There is no recipe or instruction manual for building inclusive spaces because they can never be constructed — they are cultivated. But if you ever speak to a member of the Games Institute (GI) at the University of Waterloo, they’ll share how they get to work and learn in an inclusive, judgment-free ecosystem. 

That’s all because the GI organically attracts students and researchers from various backgrounds and academic disciplines to collaborate on immersive technologies and experiences. “We never had many requirements for membership; there were no fees or tests to get in,” says Dr. Neil Randall, executive director, at a recent GI symposium. “Instead of going out of our way to recruit members, we largely let them find us.”  

And for more than a decade, the success of the GI has principally been because its culture of interdisciplinarity and spirit of inclusion.  

“It doesn’t come from putting someone from humanities, social sciences and someone from STEM in a box and asking them to dance,” Randall shares. “For these ‘meetings of the mind to happen,’ people need to first feel comfortable and safe. They need to know that they will be treated as equals no matter their academic discipline, race, gender or sexuality. They need to know that they are allowed and even encouraged to think outside the box.” 

Members of the Games Institute engaging in jovial conversation during an open house

 Open house at the Games Institute

"I felt warmly welcomed in an unjudged, unranked, safe space"

Dr. Dario Ho wearing a blue blouse and silver-framed glassesDr. Daria Ho, lecturer, Faculty of Arts

Dr. Daria Ho, a lecturer in the department of history and GI affiliated faculty member describes herself as an Asian-American transgender person, who is also a combination of a “bookworm” teacher-scholar, and a strategy and video game enthusiast, with a love for nature, travel and martial arts.  

When Ho moved to Waterloo from the United States in Fall 2022, she wanted to find a way to interact with the broader University community but didn’t know how. As fate would have it, an email in her inbox announcing an open house at the GI would help her to find a home on campus. She and other members combine their interests in games and gaming with inquiries about identity and gender, and a range of other topics. 

When asked to describe the community at the GI, Ho says, “It is congenial and delightfully eclectic; it is full of serious scholars who have fun, and fun-loving people who are ready and willing to ponder serious topics, all in a space that promotes open collaboration.”  

Echoing this sentiment is Sid Heeg, a PhD candidate within the Faculty of Environment, who adds, “What I like about being a part of the GI is being among such a diverse community of artists, engineers, writers, and scientists and see how creative people can get with their research projects.” 

“Diversity and inclusion aren’t simply words at the GI” 

Sid Heeg standing by stairway wearing black suit and red blouseSid Heeg, PhD candidate, Faculty of Environment

At the forefront of transformative innovation is an interdisciplinary approach to unpacking complex problems. Waterloo supports unique ecosystems within our community that allow our researchers to thrive. That’s why the most common sentiment among GI members is the fact that they not only get to work and learn in an “unjudged, unranked, safe space,” but their research projects also benefit from interdisciplinary conversations and friendships they cultivate at the GI.  

“When we conduct interdisciplinary research, we get to combine the tools of different research fields and this produces novel, fascinating work and knowledge that may not have been generated otherwise,” says Arden Song, a master’s student in the department of management science and engineering.  

Arden Song wearing green and grey pin strap dressArden Song, master's student, Faculty of Engineering

Song found her way to the GI via her current research supervisor Dr. Mark Hancock who offered her two co-op terms as a research assistant at the GI during her undergraduate degree program at Waterloo. “I grew to love the GI and its people, so I came back to do a master’s,” she says.  
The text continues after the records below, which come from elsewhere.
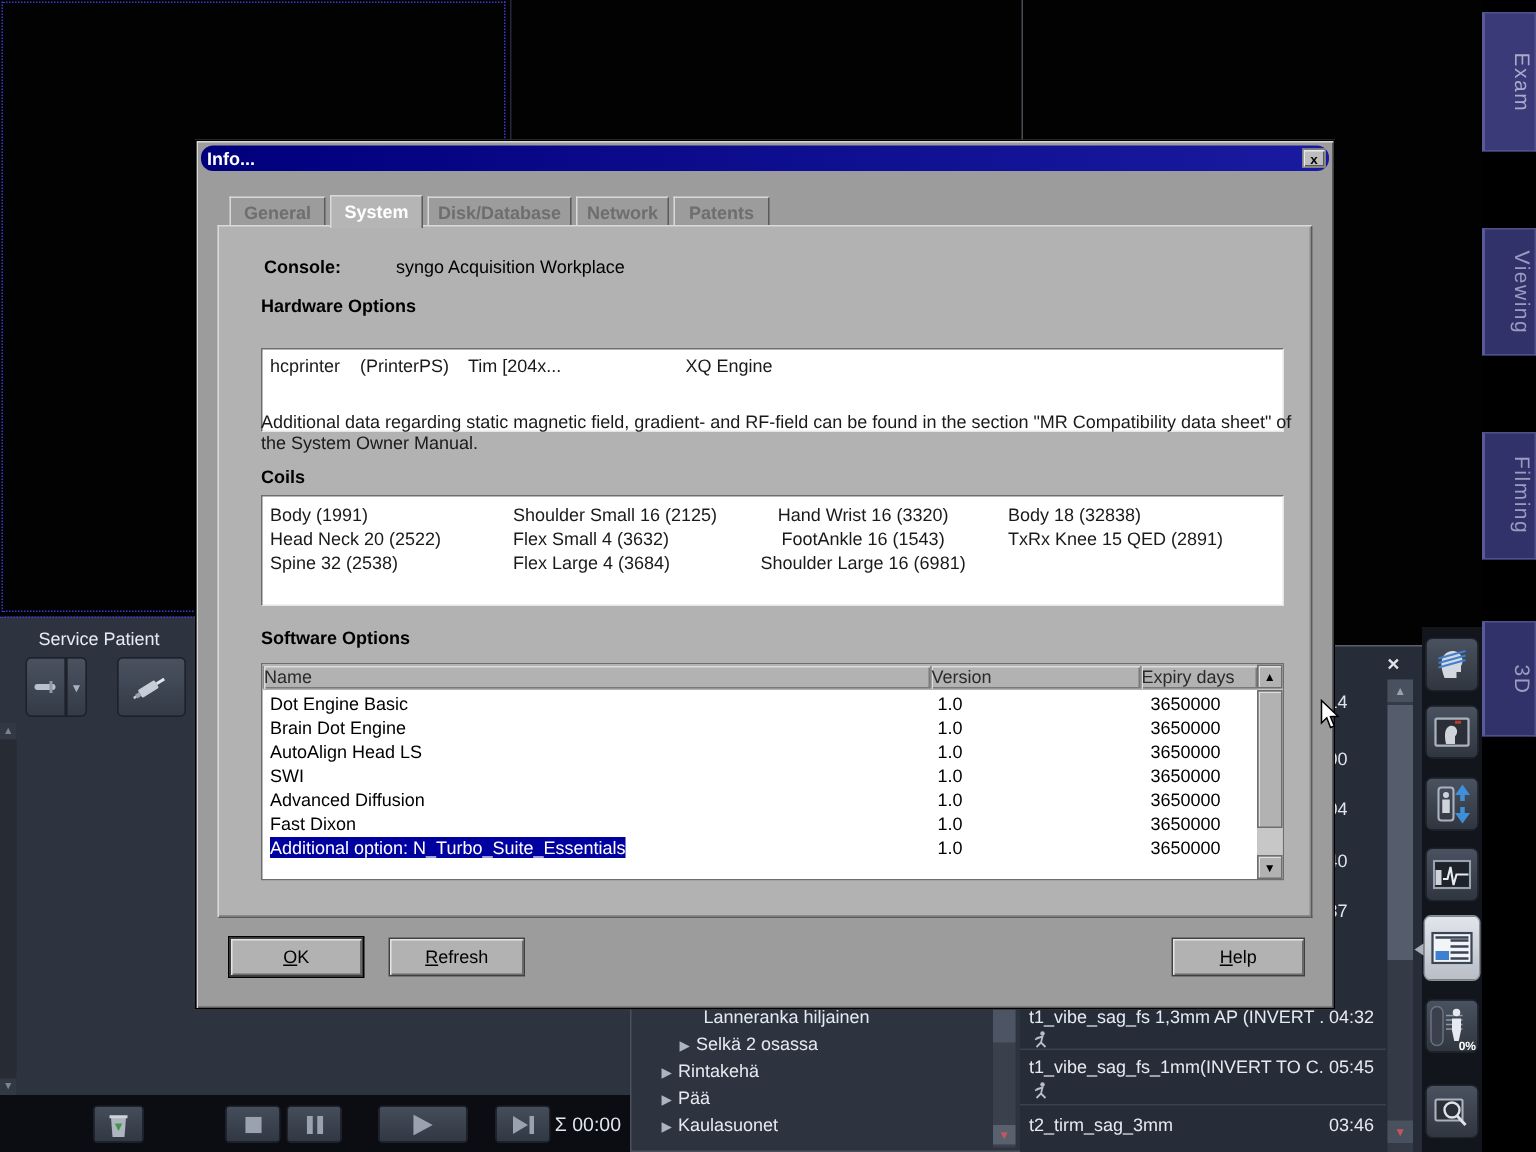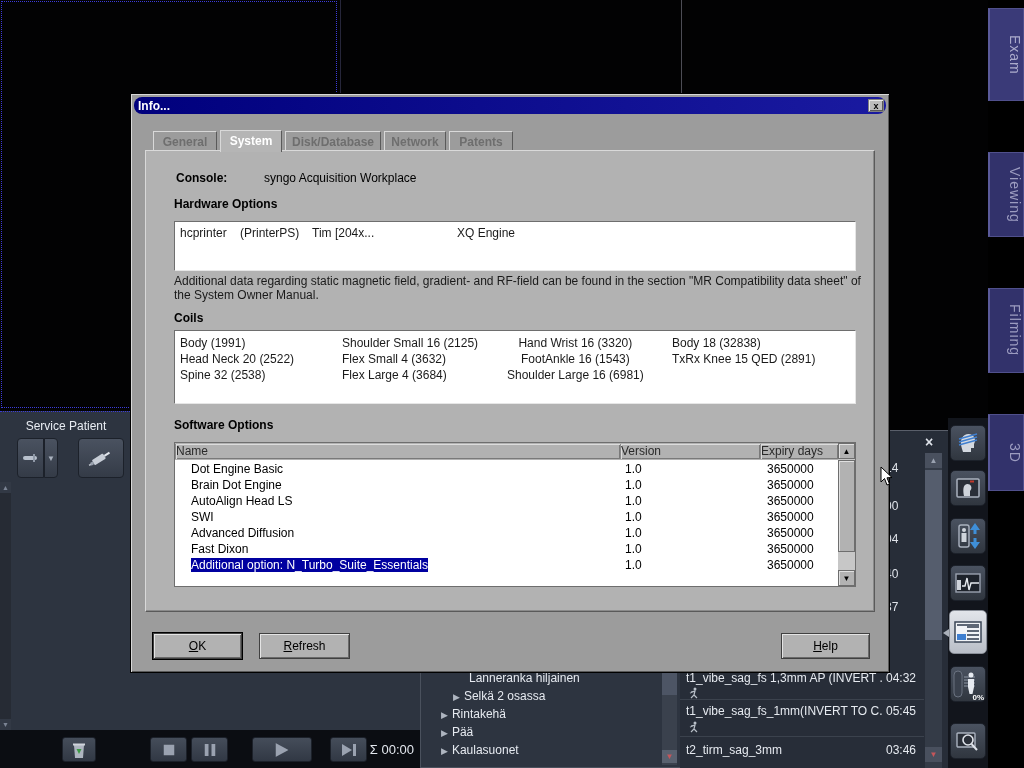--- a/index.html
+++ b/index.html
@@ -349,7 +349,7 @@
       <span class="dlg-label" style="left:118px; top:20px;">syngo Acquisition Workplace</span>
 
       <span class="dlg-label bold" style="left:28px; top:46px;">Hardware Options</span>
-      <div class="white-box" style="top:70px; height:50px;">
+      <div class="white-box" style="top:81px; height:56px;">
         <span class="hw-item" style="left:5px;">hcprinter</span>
         <span class="hw-item" style="left:65px;">(PrinterPS)</span>
         <span class="hw-item" style="left:137px;">Tim [204x...</span>

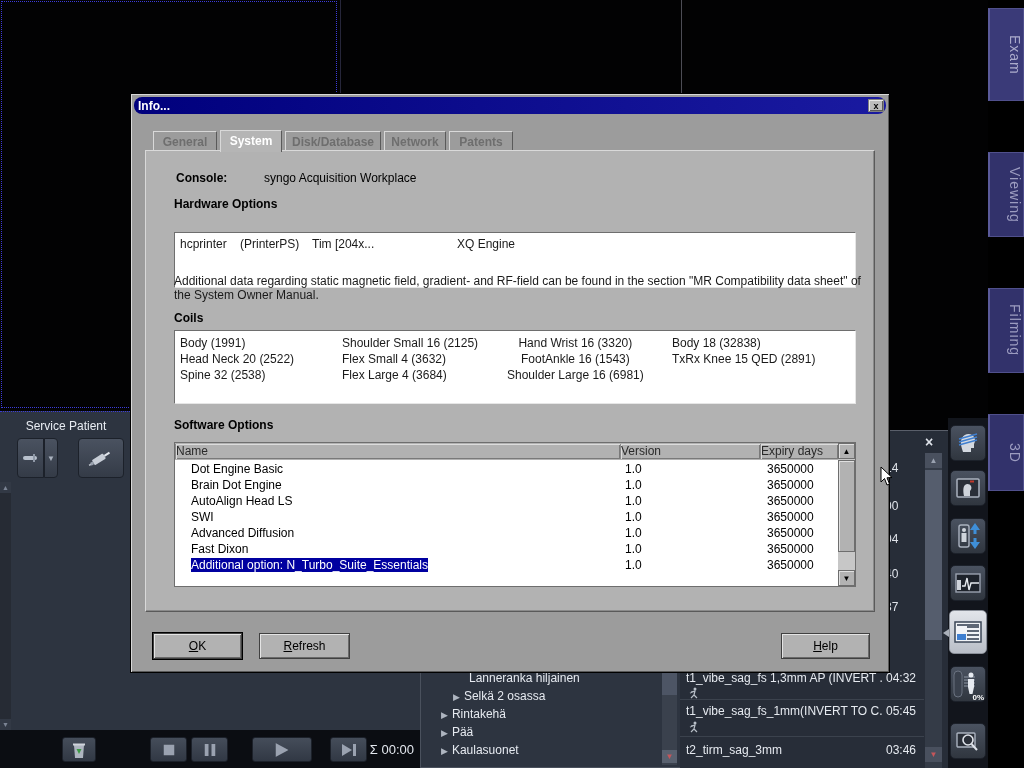--- a/index.html
+++ b/index.html
@@ -118,7 +118,7 @@
               border-left:1px solid #8a8a8a; height:15px;
               box-shadow:inset 1px 1px 0 #dcdcdc, inset -1px -1px 0 #7a7a7a; }
   .sw-row { position:absolute; left:0; width:663px; height:16px; font-size:12px; color:#000; }
-  .sw-name { position:absolute; left:16px; top:1px; white-space:nowrap; }
+  .sw-name { position:absolute; left:5px; top:1px; white-space:nowrap; }
   .sw-name.selected { background:#0000a0; color:#fff; }
   .sw-ver { position:absolute; left:450px; top:1px; }
   .sw-exp { position:absolute; left:592px; top:1px; }

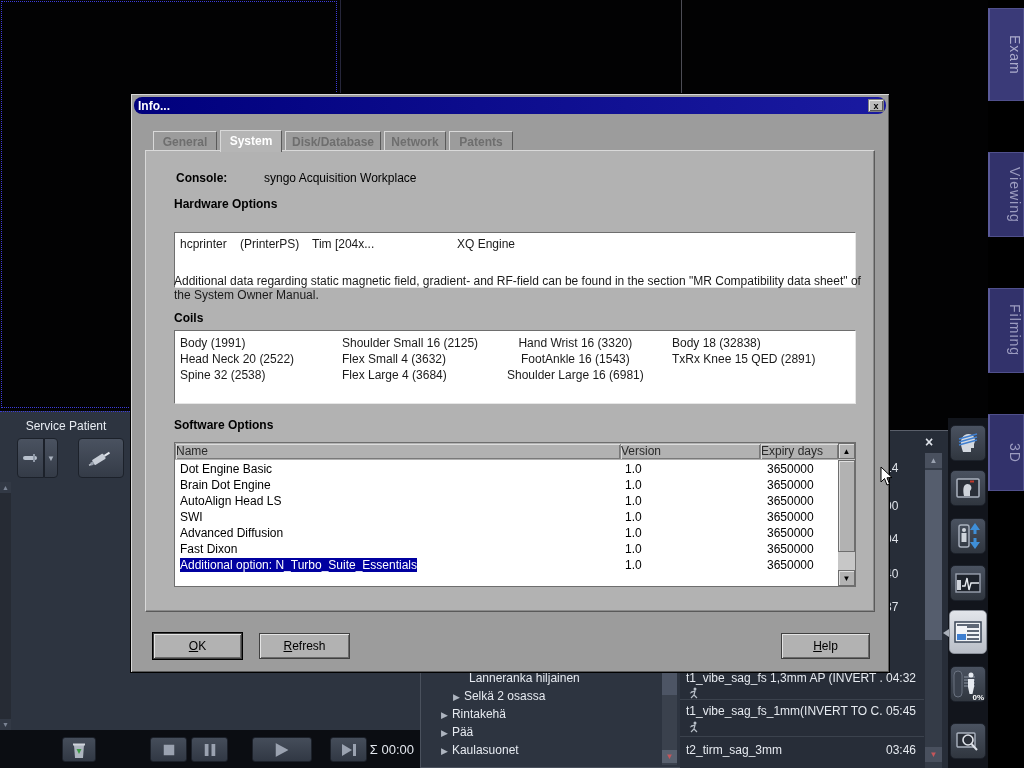--- a/index.html
+++ b/index.html
@@ -131,7 +131,7 @@
 
   .win-btn { position:absolute; top:531px; height:26px; background:#b2b2b2; font-size:12px; color:#000;
              border:1px solid #404040; box-shadow:inset 1px 1px 0 #e4e4e4, inset -1px -1px 0 #6a6a6a;
-             text-align:center;margin-top:8px; }
+             text-align:center; }
   .win-btn .lbl { display:block; line-height:24px; }
   .win-btn .lbl::first-letter { text-decoration:underline; }
   .win-btn.default { outline:1px solid #000; }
When asked to share how the interdisciplinary community at the GI shapes, informs and advances their research projects, Heeg says, “The intersections of my research focus on social media and misinformation about farming and food, and how that impacts farmers today … so with a background in the department of English, while now pursing an interdisciplinary degree in the social sciences, I’ve really appreciated seeing how people add this kind of artistic flair within research.”  

“I've seen people learn to write more poetically and more artistically for their major research projects and PhD dissertations, so that's what I've always appreciated about the GI community … just how much fun they have with research,” they share. 

A group of Games Institute members wearing grey t-shirts and dark coloured jeans

Games Institute members and volunteers during recent Seed Symposium 

Ho adds, “Diversity and inclusion aren’t simply words at the GI, they are the practiced culture. To have members from every faculty and multiple departments on campus engage each other formally and casually over coffee or tea, games, lectures and workshops, in ways that would not likely occur within traditional faculty structures … the Games Institutes truly is a treasure for the University.”